- **BRIEF**
An acceptable answer repeats exactly the line with "Golden Girls Baby" and each line after it through the end of the entries, and includes nothing else.
__________________________________________________
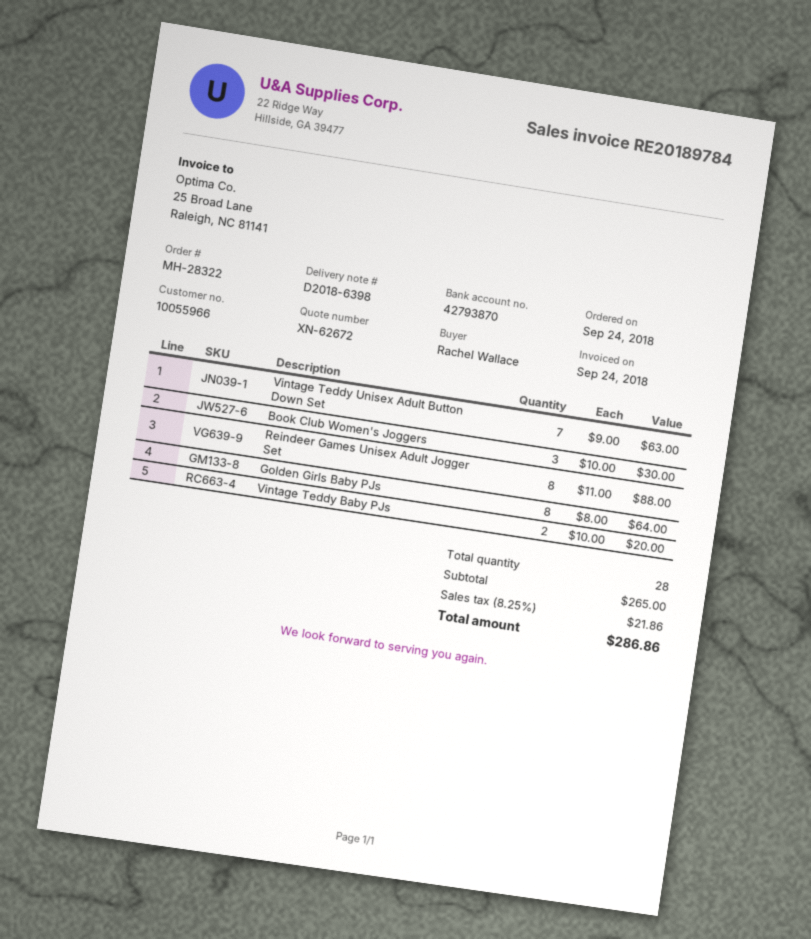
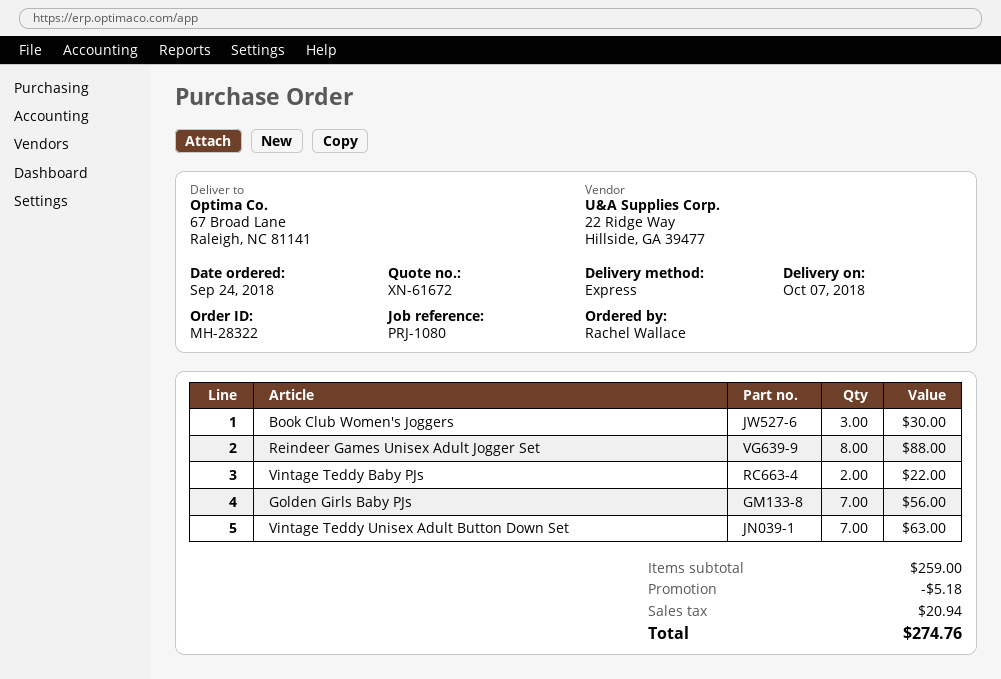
quote number: XN-62672 -> XN-61672
Golden Girls Baby PJs: 8 for 64.00 -> 7 for 56.00
Vintage Teddy Baby PJs: 2 for 20.00 -> 2 for 22.00
subtotal: 265.00 -> 259.00
discount: none -> 5.18
tax: 21.86 -> 20.94
total: 286.86 -> 274.76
__________________________________________________
- **SOLVED EXERCISE**
Golden Girls Baby PJs: 8 for 64.00 -> 7 for 56.00
Vintage Teddy Baby PJs: 2 for 20.00 -> 2 for 22.00
subtotal: 265.00 -> 259.00
discount: none -> 5.18
tax: 21.86 -> 20.94
total: 286.86 -> 274.76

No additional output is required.